(Saved entries)
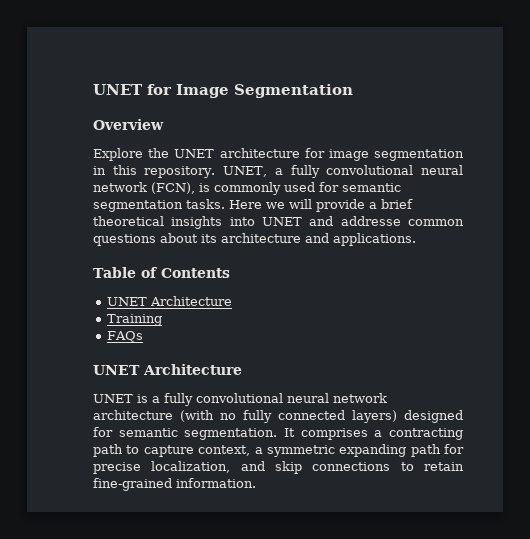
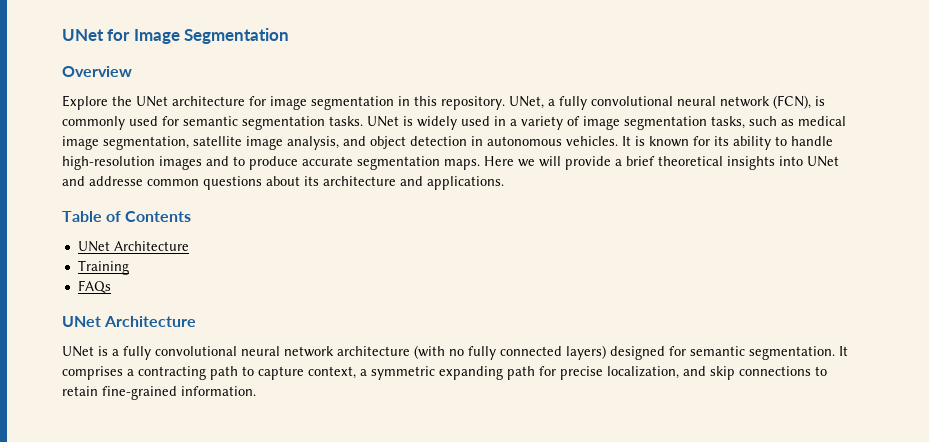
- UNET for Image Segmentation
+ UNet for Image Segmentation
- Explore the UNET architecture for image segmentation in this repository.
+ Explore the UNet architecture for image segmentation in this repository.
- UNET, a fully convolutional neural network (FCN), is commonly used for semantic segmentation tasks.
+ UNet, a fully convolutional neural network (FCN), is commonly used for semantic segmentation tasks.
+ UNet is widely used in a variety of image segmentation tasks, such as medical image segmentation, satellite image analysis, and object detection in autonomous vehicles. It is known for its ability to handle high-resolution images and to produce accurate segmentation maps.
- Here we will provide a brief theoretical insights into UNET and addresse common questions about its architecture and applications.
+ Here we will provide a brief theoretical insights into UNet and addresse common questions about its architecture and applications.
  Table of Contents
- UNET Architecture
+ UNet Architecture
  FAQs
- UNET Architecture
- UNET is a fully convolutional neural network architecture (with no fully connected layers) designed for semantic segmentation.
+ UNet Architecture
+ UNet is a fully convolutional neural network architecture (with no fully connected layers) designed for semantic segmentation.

Directions –
Exclude the images and output the lines above exactly.

Response –
- UNET for Image Segmentation
+ UNet for Image Segmentation
- Explore the UNET architecture for image segmentation in this repository.
+ Explore the UNet architecture for image segmentation in this repository.
- UNET, a fully convolutional neural network (FCN), is commonly used for semantic segmentation tasks.
+ UNet, a fully convolutional neural network (FCN), is commonly used for semantic segmentation tasks.
+ UNet is widely used in a variety of image segmentation tasks, such as medical image segmentation, satellite image analysis, and object detection in autonomous vehicles. It is known for its ability to handle high-resolution images and to produce accurate segmentation maps.
- Here we will provide a brief theoretical insights into UNET and addresse common questions about its architecture and applications.
+ Here we will provide a brief theoretical insights into UNet and addresse common questions about its architecture and applications.
  Table of Contents
- UNET Architecture
+ UNet Architecture
  FAQs
- UNET Architecture
- UNET is a fully convolutional neural network architecture (with no fully connected layers) designed for semantic segmentation.
+ UNet Architecture
+ UNet is a fully convolutional neural network architecture (with no fully connected layers) designed for semantic segmentation.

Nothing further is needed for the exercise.